= British Standard Cycle =

British Imperial screw thread standard
British Standard Cycle (BSC or BSCy or CEI) is a British Imperial screw thread standard. Unlike other major British imperial thread standards (British Standard Whitworth and British Standard Fine) the thread runs at a 60 degrees rather than a 55 degrees angle. All sizes 1/4 inch and larger use 26 threads per inch (tpi), making them similar to 1 mm ISO threads, which are 25.4 per inch and also run at a 60 degrees angle. It was originally used with both bicycles and motorcycles. However it is now believed to be obsolete in motorcycle manufacture. In the bicycle industry it is still found on virtually all bottom bracket threads and the wheel axles of low-end models manufactured in China, which are derived from pre-WWII British roadsters.

BS 811: 1950 provides specifications for British standard cycle threads.

Cycle thread in 7/16 and 1/2 inch sizes also come in 20 tpi and 24 tpi options.

1/4" diameter cycle thread nuts and bolts have the same 26tpi as 1/4" BSF, which means that they will fit each other in this diameter only.
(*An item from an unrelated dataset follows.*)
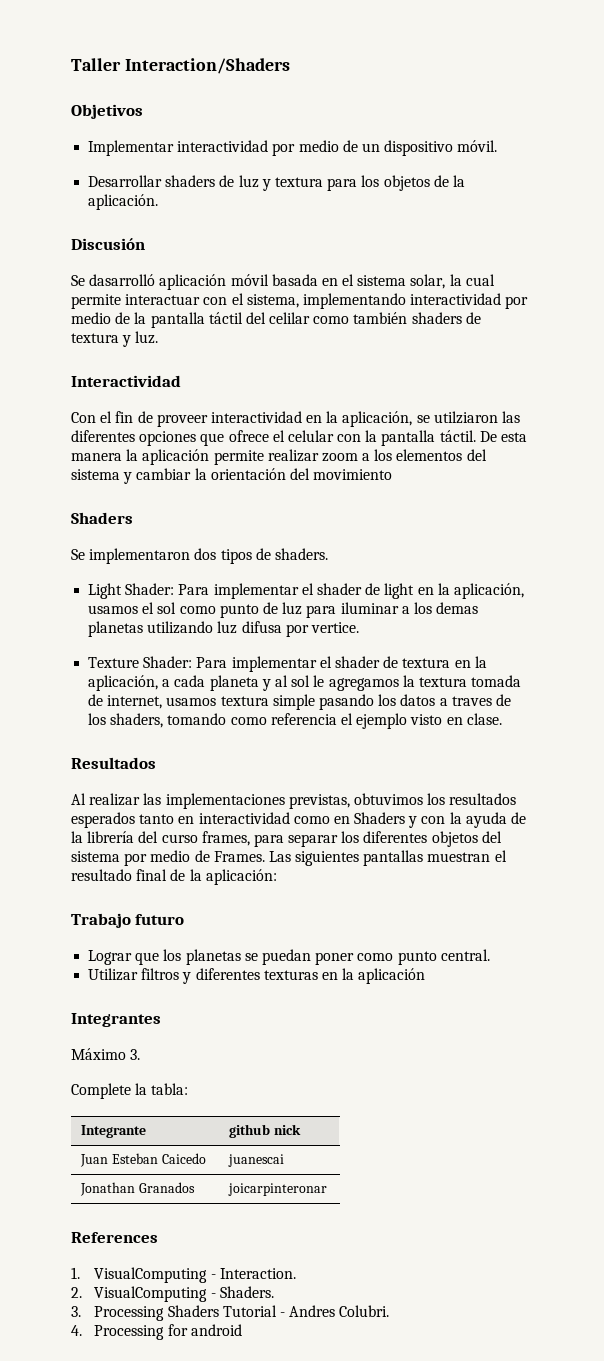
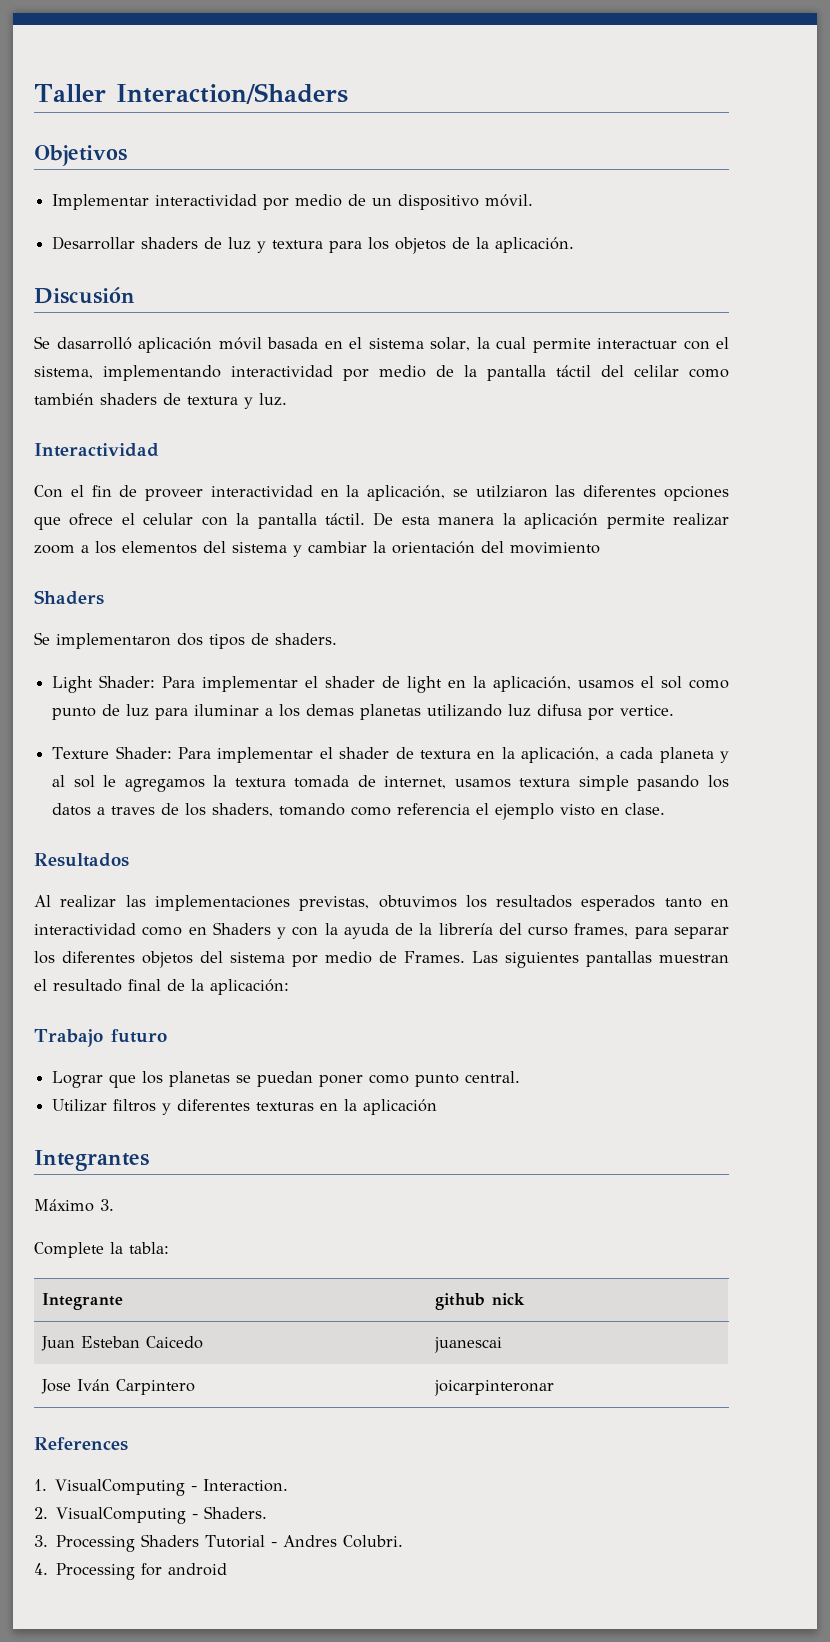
[80,1182,196,1196] Jonathan Granados -> [40,1379,195,1395] Jose Iván Carpintero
Traditionally the parts it would be found on are:
- Front axle and seat pin clamp bolt 5/16 inch diameter, 24 or 26 tpi threading
- Rear axle 3/8 inch diameter, 26 tpi
- GB Stems using 5/16 inch diameter, 26 tpi for the handlebar clamp

Note that M8 × 1.00 metric threaded parts can interchange with 5/16 inch diameter × 26 tpi parts with a "Class B fit", meaning you should not go back and forth between threadings.

British Bicycle standards for other parts which are not strictly BSC but come in similar fine threads include:

- Bottom Bracket cups diameter with a 24 tpi ISO standard or a 26 tpi Raleigh (now obsolete) standard

==History==
The thread was defined to meet a requirement for a thread form for bicycles and motorcycles, originally specified by the Cycle Engineering Institute. Before being adopted as a British Standard it was known as the CEI thread.